THE PROBLEM: Without any pictures, output the records exactly as they are.

GIVEN RECORDS:
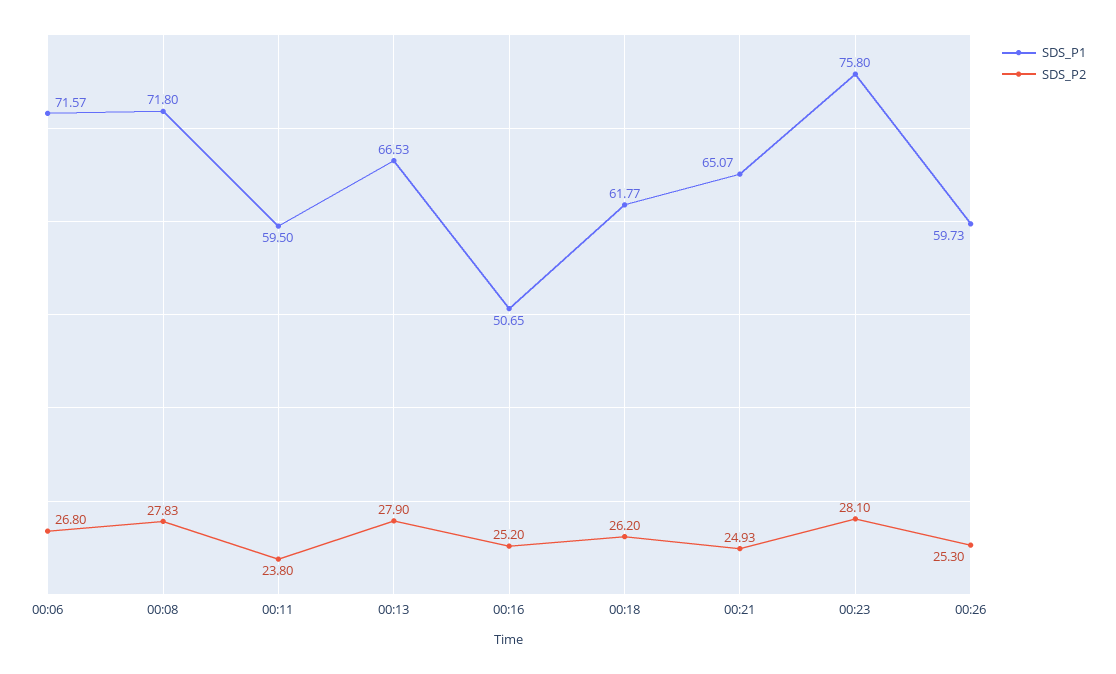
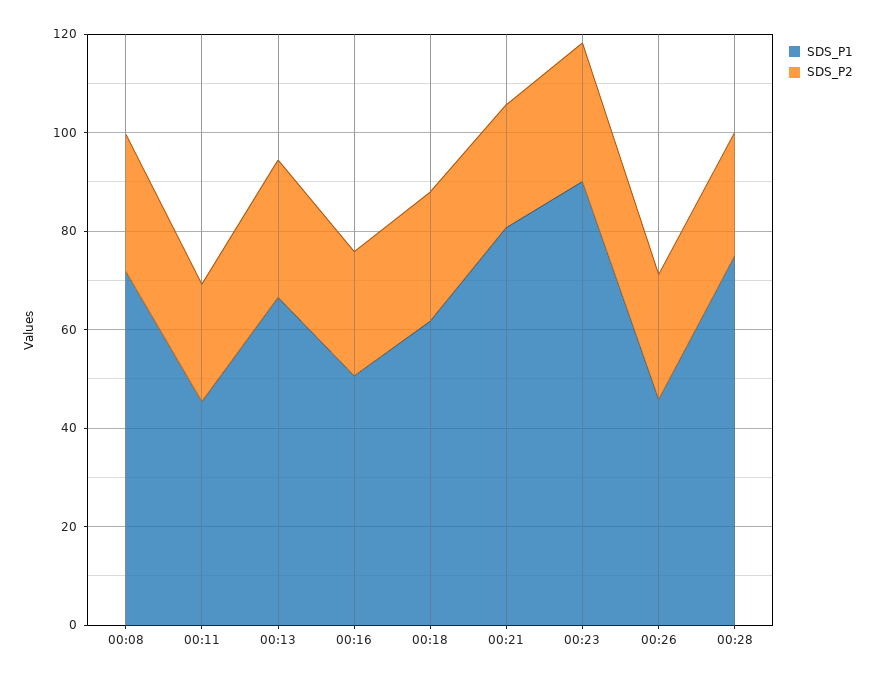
SDS_P1, 00:06: 71.57 -> none
SDS_P2, 00:06: 26.8 -> none
SDS_P1, 00:11: 59.5 -> 45
SDS_P1, 00:21: 65.07 -> 80
SDS_P1, 00:23: 75.8 -> 90
SDS_P1, 00:26: 59.73 -> 45
SDS_P1, 00:28: none -> 75
SDS_P2, 00:28: none -> 25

RESULT FOR THIS EXERCISE:
SDS_P1, 00:06: 71.57 -> none
SDS_P2, 00:06: 26.8 -> none
SDS_P1, 00:11: 59.5 -> 45
SDS_P1, 00:21: 65.07 -> 80
SDS_P1, 00:23: 75.8 -> 90
SDS_P1, 00:26: 59.73 -> 45
SDS_P1, 00:28: none -> 75
SDS_P2, 00:28: none -> 25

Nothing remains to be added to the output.